Enfin le jour tant attendu arriva. Marguerite se demandait vraiment si on ne l’avait pas oublié car rien de particulier ne se passait. C’était un mardi matin, et comme les autres jours, elle est partie à l’école. Louis qui l’accompagnait n’a rien dit de spécial, ni à l’aller ni au retour. Ils avaient vraiment tous oublié !

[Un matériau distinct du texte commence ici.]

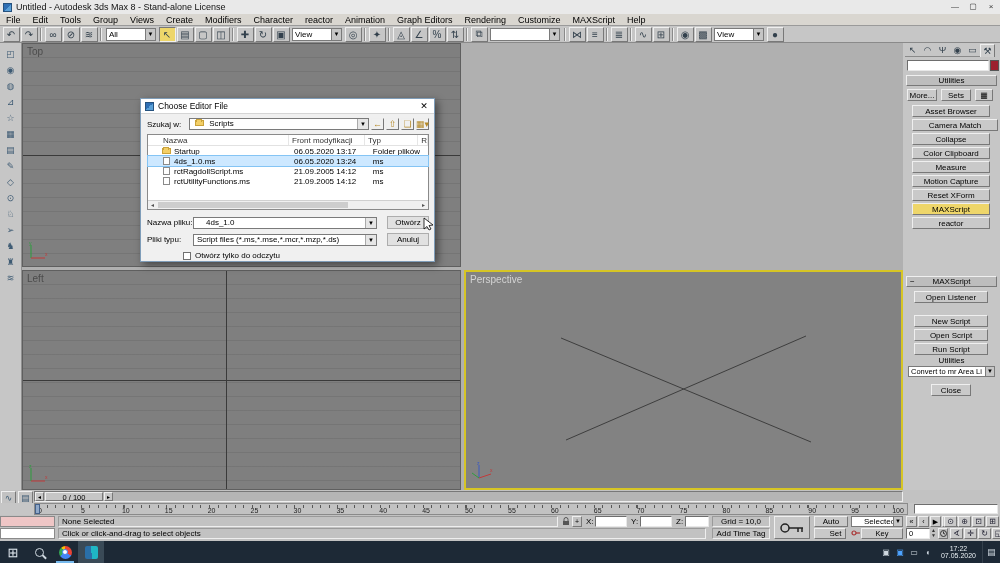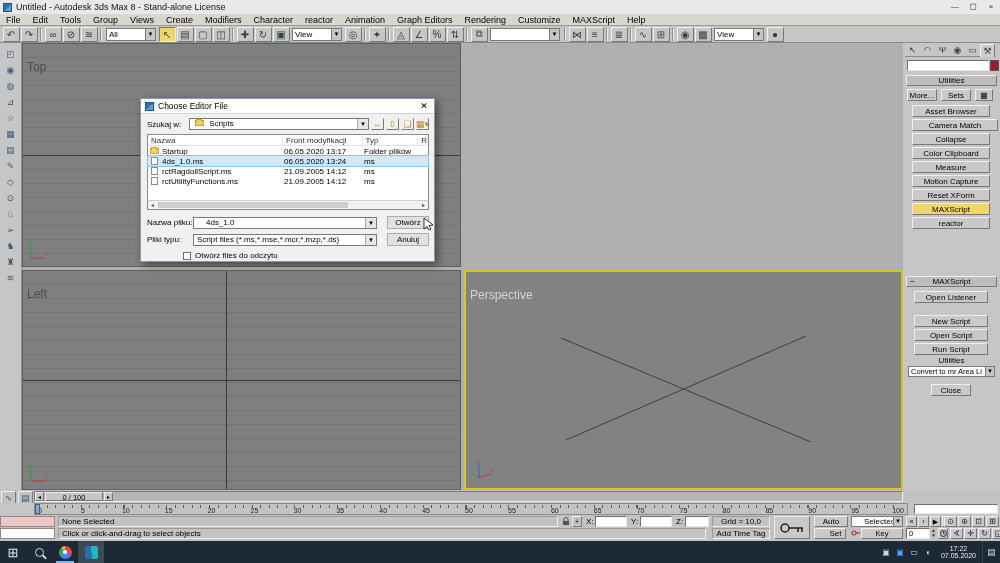"Top" .vp-label { font-size: 12px -> 10px; top: 16px -> 2px }
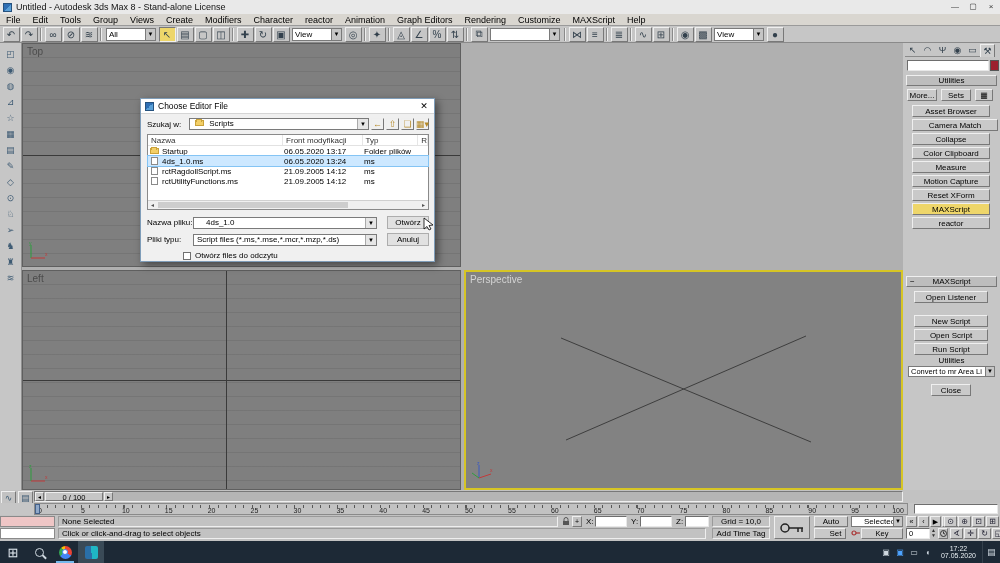"Nazwa" .c-name { margin-left: none -> 12px }
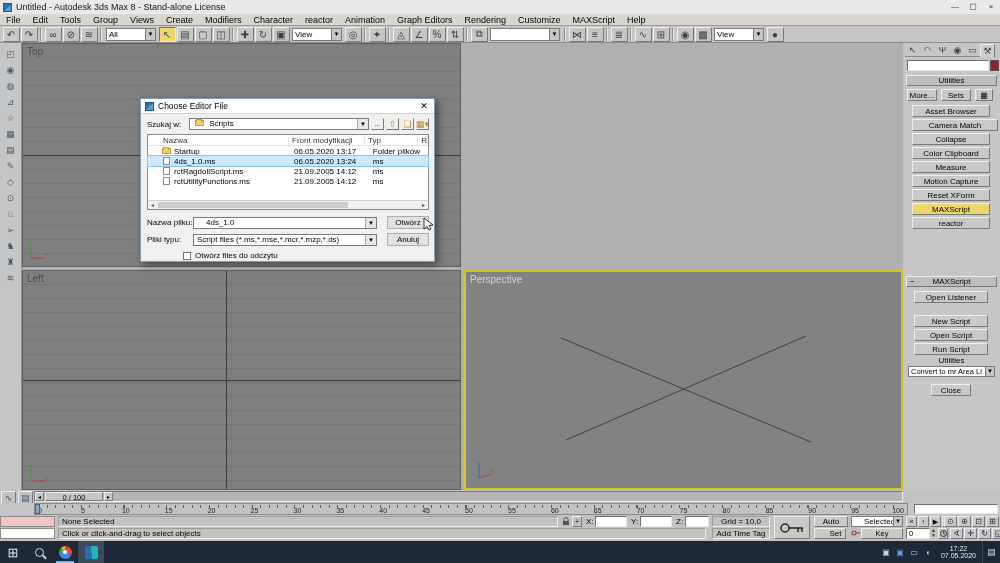"Otwórz files do odczytu" span.dlg-lbl { text: files -> tylko }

Mais en arrivant à la maison, Marguerite remarqua que les chaussures de Papa étaient là. Ce n’était pas normal. Au moment où elle ouvrait la porte de la salle à manger pour aller prendre le goûter, un air joyeux éclata « Joyeux Anniversaire ! Joyeux Anniversaire ! Joyeux Anniversaire, Marguerite ! Joyeux Anniversaire ! ». Toute la famille était là ! Maman dans sa robe rouge (celle que préfère Marguerite), Papa (rentré très tôt du travail), Eugénie, la grande sœur qu’on ne voit plus beaucoup depuis qu’elle étudie à Paris, et même Nanny ! Pour une surprise, c’est une grande surprise et Marguerite se précipite pour les embrasser tous en commençant par Nanny.
Alors la cérémonie habituelle se déroule, Maman allume les 10 bougies. Marguerite essaie de les souffler toutes d’un coup pendant que Papa fait des photos avec son nouvel appareil numérique. La bougie farce se rallume, pas longtemps car Marguerite la prend et la retourne dans le gâteau. Et puis c’est le moment des cadeaux. Les parents lui ont offert une robe rouge, Eugénie lui a ramené un livre de photos de Paris, Louis lui a acheté un sucre d’orge et Nanny lui tend une enveloppe allongée en la regardant d’un air malicieux.
Vite, Marguerite ouvre l’enveloppe. Dedans, il y a une série de cartons verts un peu comme les grands billets de chemin de fer, mais pas de SNCF dans le coin. Elle est tellement énervée qu’elle n’arrive pas à déchiffrer autre chose que son nom et une date : 10/07/03. C’est alors que Papa lui prend le billet des mains, le regarde et se tourne en colère vers Nanny : « Mais on vous avait dit Madeleine que nous ne voulions pas envoyer Marguerite à l’étranger toute seule ? » « Mais elle ne sera pas seule mon cher gendre » réplique aussitôt Nanny, « moi aussi j’ai un billet pour partir à Florence ! » en sortant un second billet de son sac à main. « Oh Nanny ! comme je suis contente » dit Marguerite qui manque de faire tomber sa grand-mère en courant vers elle pour l’embrasser.
Louis se dit que Marguerite a bien de la chance, et qu’il aimerait être du voyage. Mais dans le fond de son cœur, il est content pour sa petite sœur.